Roca v. 66-36 Yellowstone Boulevard Cooperative

Order, Supreme Court, Bronx County (Norma Ruiz, J.), entered March 2, 2012, which, to the extent appealed from, denied the motion of defendant Goodman Management (Goodman) for summary judgment dismissing the complaint and all cross claims as against it on the ground that the action is barred by the exclusivity provisions of the Workers’ Compensation Law, unanimously affirmed, without costs.

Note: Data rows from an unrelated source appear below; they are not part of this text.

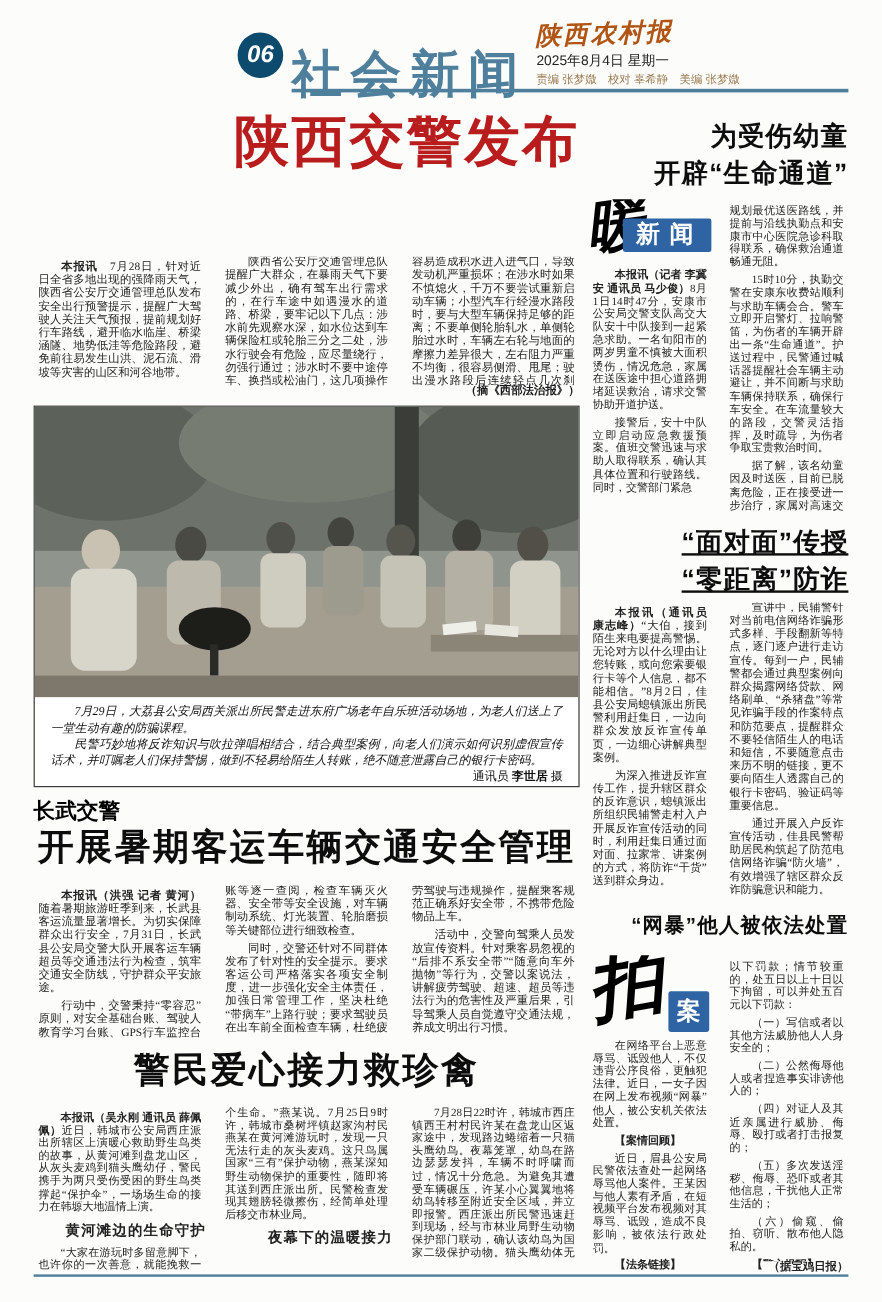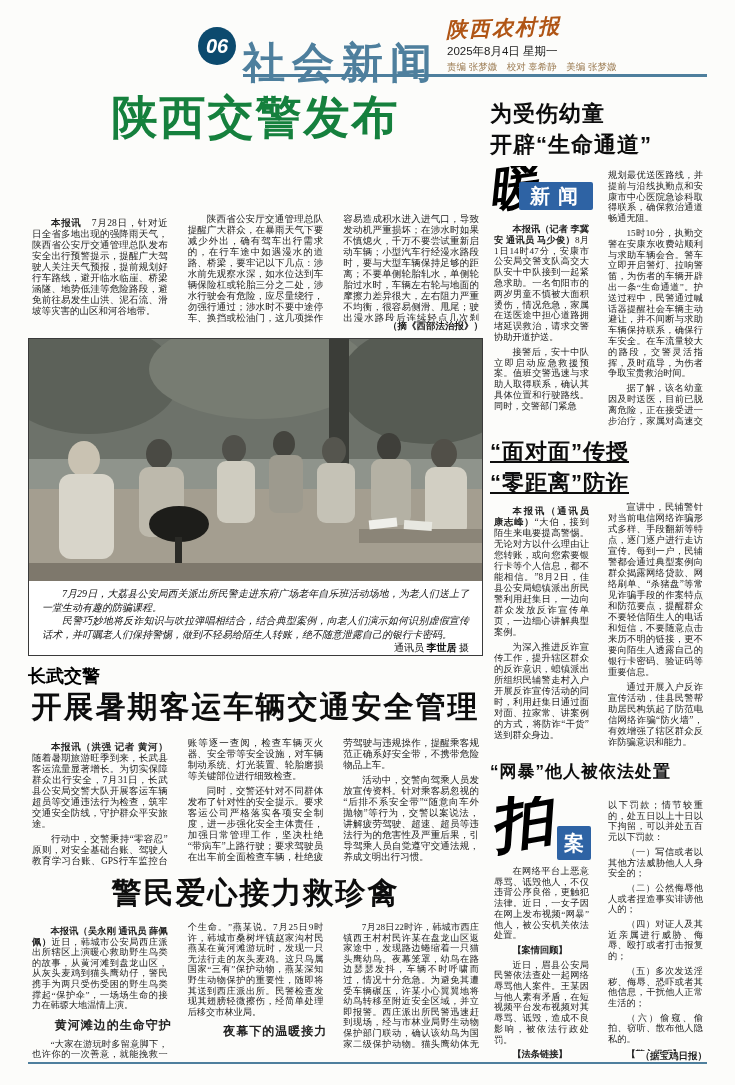--- a/index.html
+++ b/index.html
@@ -29,8 +29,8 @@
   .art b{font-weight:700;}
   .body-3col{column-count:3;column-gap:12px;font:9.5px/11px var(--serif);}
   .body-3col.tight{font:9.2px/10.6px var(--serif);}
-  .headline-main{position:absolute;left:28px;top:88px;width:455px;text-align:center;
-                 font:900 46px/59px var(--serif);color:#15803d;letter-spacing:2px;}
+  .headline-main{position:absolute;left:28px;top:88px;width:455px;text-align:right;
+                 font:900 46px/59px var(--serif);color:#b91c1c;letter-spacing:2px;}
   .h-sans-lg{position:absolute;width:455px;left:28px;text-align:center;
              font:800 30px/34px var(--sans);color:#0d0d0d;letter-spacing:2px;}
   .kicker{position:absolute;left:28px;top:666px;font:800 18px/20px var(--sans);color:#000;}

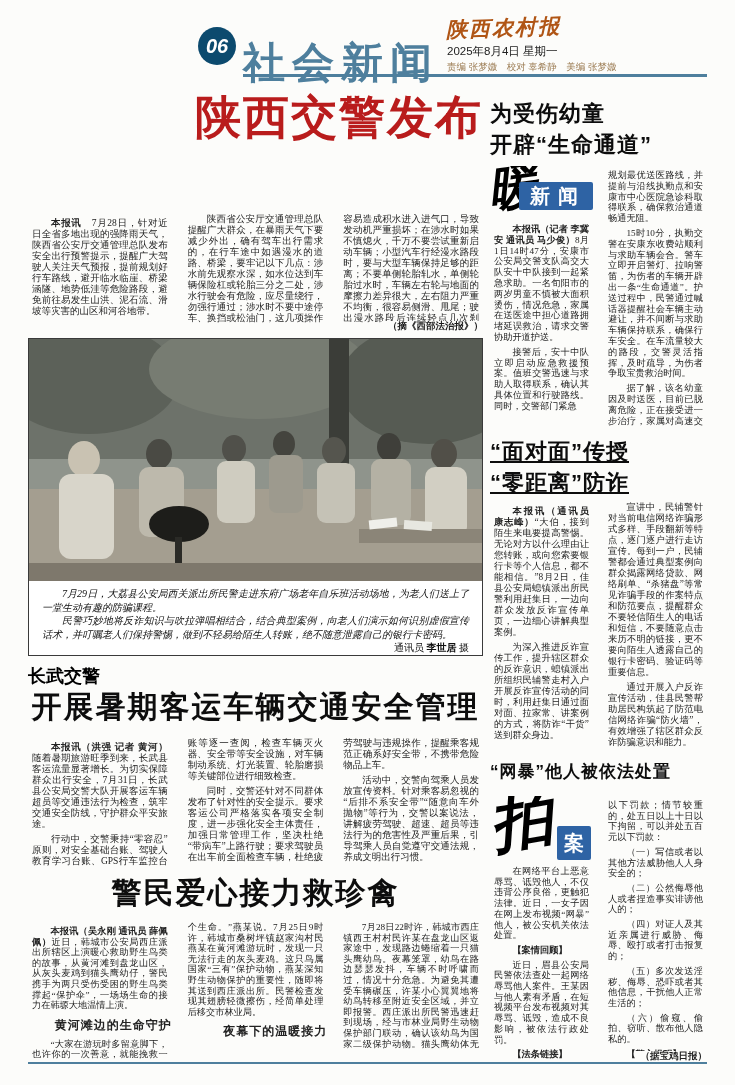--- a/index.html
+++ b/index.html
@@ -47,7 +47,7 @@
   .credit{float:right;font-style:normal;}
   .credit b{font-style:normal;}
   
-  .h-right{position:absolute;left:490px;width:217px;text-align:left;
+  .h-right{position:absolute;left:490px;width:217px;text-align:right;
            font:800 22px/31px var(--sans);color:#0d0d0d;letter-spacing:1px;}
   .rbody{position:absolute;left:490px;width:217px;overflow:hidden;font:9.2px/10.8px var(--serif);}
   .rcol{position:absolute;top:0;bottom:0;width:103px;overflow:hidden;}

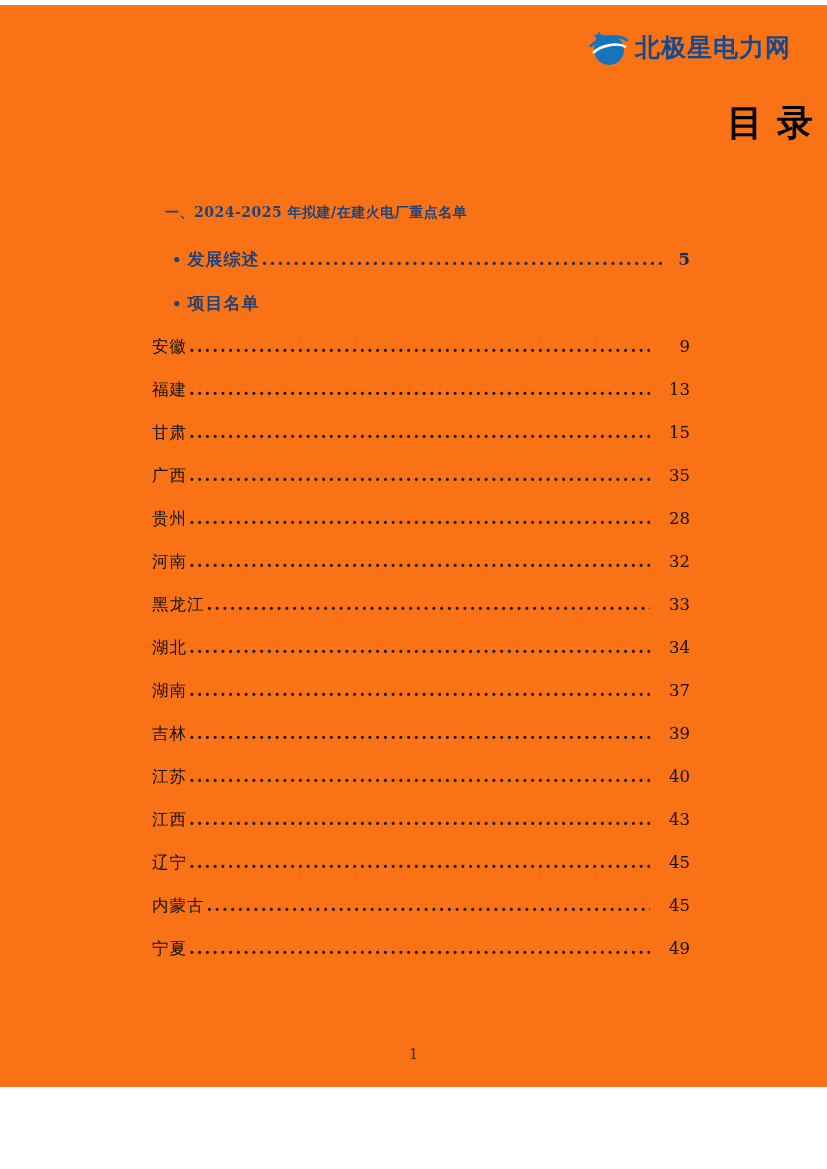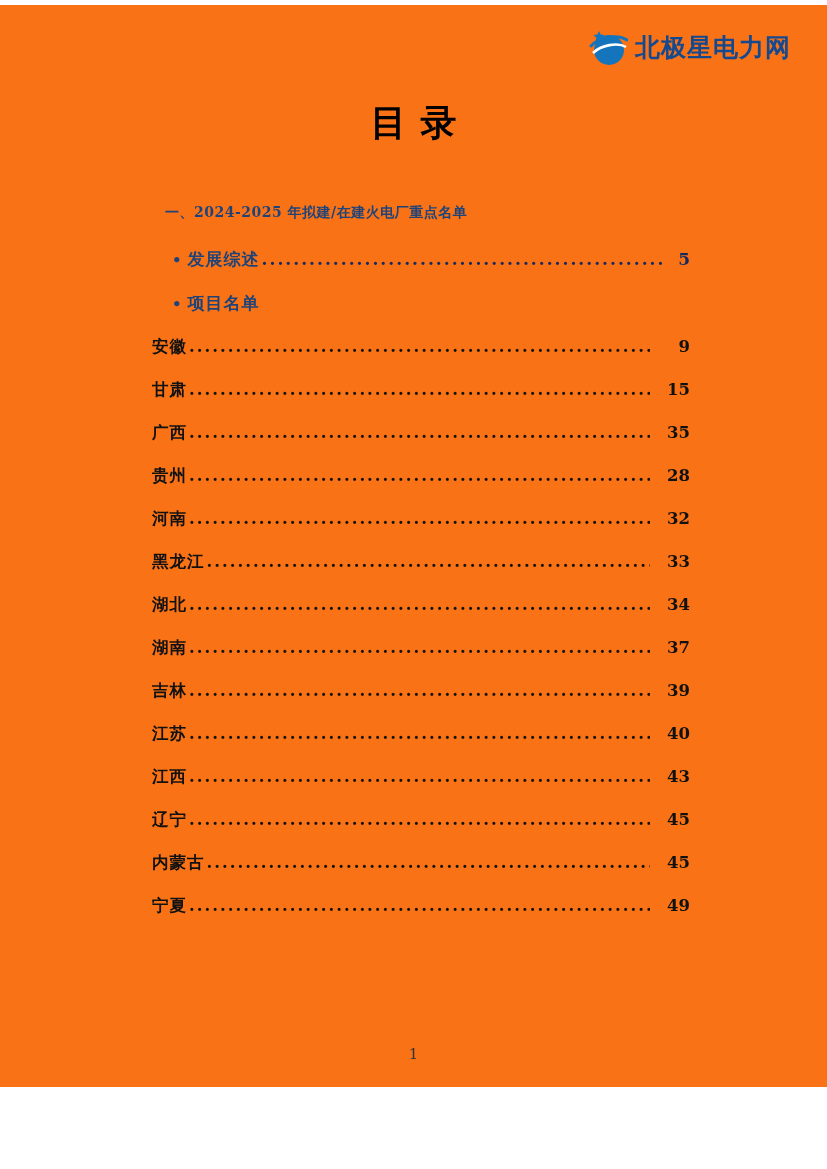--- a/index.html
+++ b/index.html
@@ -24,7 +24,7 @@
   }
   
   .doc-title {
-    padding-top:94px; text-align:center;
+    padding-top:94px; text-align:right;
     font-size:36px; font-weight:bold; color:#000000;
     letter-spacing:14px; text-indent:14px;
   }

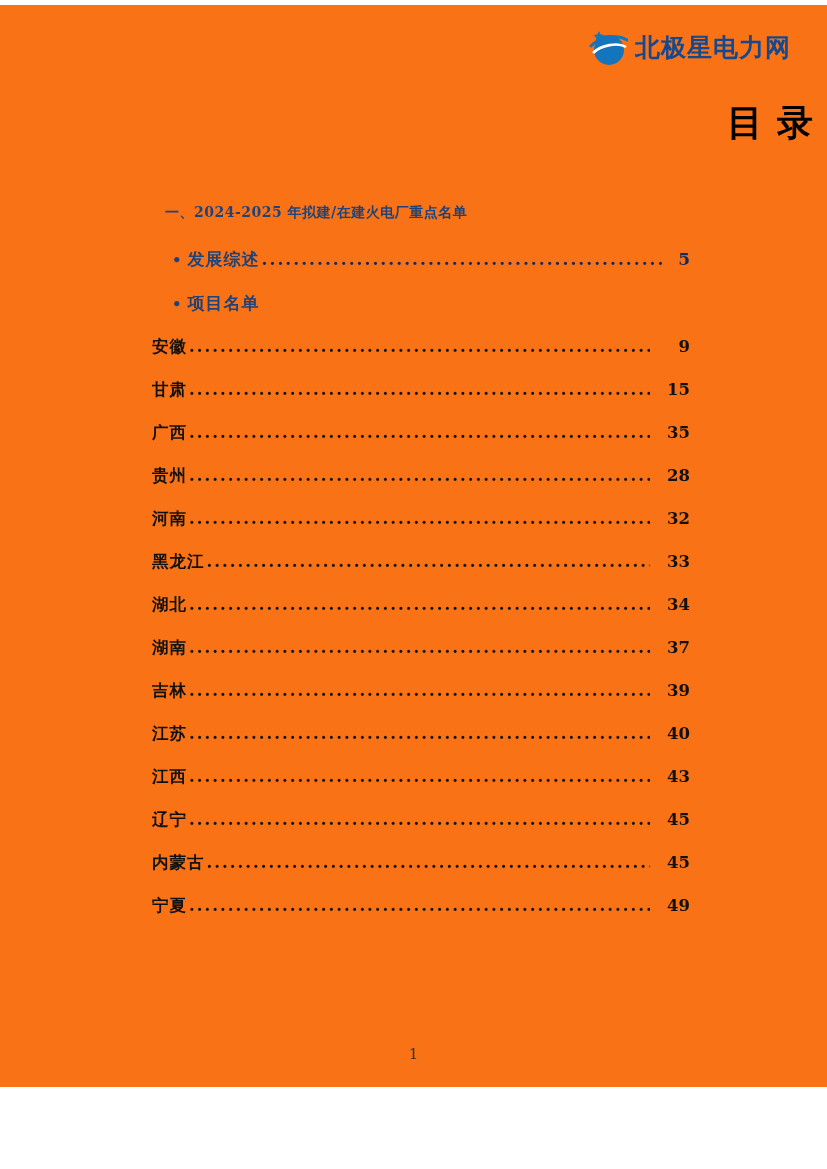--- a/index.html
+++ b/index.html
@@ -43,7 +43,7 @@
   .subitem .bullet { margin-right:6px; font-size:15px; }
   .toc-row {
     display:flex; align-items:baseline;
-    font-size:16.5px; font-weight:bold; color:#111111;
+    font-size:16.5px; font-weight:normal; color:#111111;
     margin-bottom:26px; line-height:17px;
   }
   .toc-label { white-space:nowrap; letter-spacing:1px; }

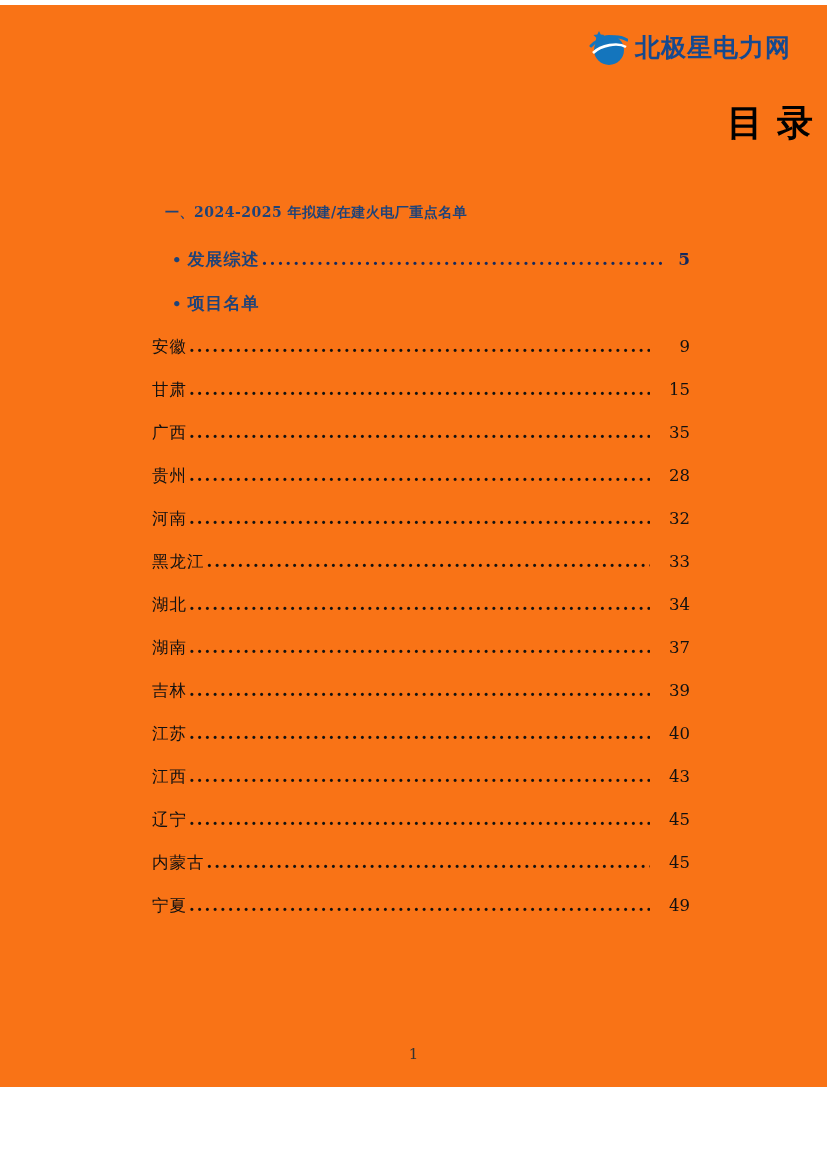--- a/index.html
+++ b/index.html
@@ -102,6 +102,11 @@
           <span class="toc-page">9</span>
         </div>
         <div class="toc-row">
+          <span class="toc-label">福建</span>
+          <span class="toc-dots"></span>
+          <span class="toc-page">13</span>
+        </div>
+        <div class="toc-row">
           <span class="toc-label">甘肃</span>
           <span class="toc-dots"></span>
           <span class="toc-page">15</span>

Plaintiff alleges that he was injured in the course of his job as a handyman employed by defendant 66-36 Yellowstone Boulevard Corp. (Yellowstone), a cooperative corporation, when he fell from a ladder while painting sprinkler pipes. Dismissal of the complaint as against Goodman, the managing agent for the building, was properly denied since Goodman failed to demonstrate that it had assumed exclusive control over “the manner, details and ultimate result of [plaintiffs] work” so as to consider it plaintiffs special employer (Thompson v Grumman Aerospace Corp., 78 NY2d 553, 558 [1991]). Notably, Goodman did not demonstrate, as a matter of law, that it supervised, directed and controlled the superintendent and plaintiff with respect to the project involved in the accident (see Bautista v David Frankel *521Realty, Inc., 54 AD3d 549 [1st Dept 2008]). Although plaintiff regarded Goodman’s property manager as his boss and believed she had directed the painting of the pipes, the superintendent testified that he managed maintenance in the building without reporting to Goodman’s property manager, and the property manager did not recall directing the superintendent or plaintiff to undertake the painting job and testified it was the superintendent’s job to handle such projects. Concur — Andrias, J.P., Sweeny, Freedman, Feinman and Gische, JJ.